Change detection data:
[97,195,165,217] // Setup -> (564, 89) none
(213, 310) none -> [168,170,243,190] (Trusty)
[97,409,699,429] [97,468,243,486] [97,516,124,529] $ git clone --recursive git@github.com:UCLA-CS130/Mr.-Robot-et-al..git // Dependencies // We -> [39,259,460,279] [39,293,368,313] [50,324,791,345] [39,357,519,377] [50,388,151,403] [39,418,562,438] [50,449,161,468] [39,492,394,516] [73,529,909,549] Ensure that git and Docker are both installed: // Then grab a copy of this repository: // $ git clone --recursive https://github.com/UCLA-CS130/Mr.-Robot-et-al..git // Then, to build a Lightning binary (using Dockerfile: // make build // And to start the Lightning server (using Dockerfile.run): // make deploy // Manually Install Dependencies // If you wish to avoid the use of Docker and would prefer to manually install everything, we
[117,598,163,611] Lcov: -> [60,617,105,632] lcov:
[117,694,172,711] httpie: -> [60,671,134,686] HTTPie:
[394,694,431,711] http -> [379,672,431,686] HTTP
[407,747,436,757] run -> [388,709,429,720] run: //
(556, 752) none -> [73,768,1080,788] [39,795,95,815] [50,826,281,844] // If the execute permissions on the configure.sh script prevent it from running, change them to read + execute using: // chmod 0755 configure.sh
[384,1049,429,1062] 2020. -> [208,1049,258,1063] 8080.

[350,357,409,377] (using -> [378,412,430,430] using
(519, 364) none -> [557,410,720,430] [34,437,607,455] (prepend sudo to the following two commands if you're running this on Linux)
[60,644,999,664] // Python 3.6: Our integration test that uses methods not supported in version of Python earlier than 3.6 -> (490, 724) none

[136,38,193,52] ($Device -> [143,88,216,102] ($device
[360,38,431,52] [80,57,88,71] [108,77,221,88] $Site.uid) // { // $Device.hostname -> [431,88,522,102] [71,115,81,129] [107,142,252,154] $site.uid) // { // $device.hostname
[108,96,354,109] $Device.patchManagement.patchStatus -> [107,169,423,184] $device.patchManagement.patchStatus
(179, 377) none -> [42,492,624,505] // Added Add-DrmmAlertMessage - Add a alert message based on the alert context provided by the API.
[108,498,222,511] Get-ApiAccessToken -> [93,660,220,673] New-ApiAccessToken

**Exercise description:**
In the entries above, identify every line with the string "this".

**Exercise result:**
[97,409,699,429] [97,468,243,486] [97,516,124,529] $ git clone --recursive git@github.com:UCLA-CS130/Mr.-Robot-et-al..git // Dependencies // We -> [39,259,460,279] [39,293,368,313] [50,324,791,345] [39,357,519,377] [50,388,151,403] [39,418,562,438] [50,449,161,468] [39,492,394,516] [73,529,909,549] Ensure that git and Docker are both installed: // Then grab a copy of this repository: // $ git clone --recursive https://github.com/UCLA-CS130/Mr.-Robot-et-al..git // Then, to build a Lightning binary (using Dockerfile: // make build // And to start the Lightning server (using Dockerfile.run): // make deploy // Manually Install Dependencies // If you wish to avoid the use of Docker and would prefer to manually install everything, we
(519, 364) none -> [557,410,720,430] [34,437,607,455] (prepend sudo to the following two commands if you're running this on Linux)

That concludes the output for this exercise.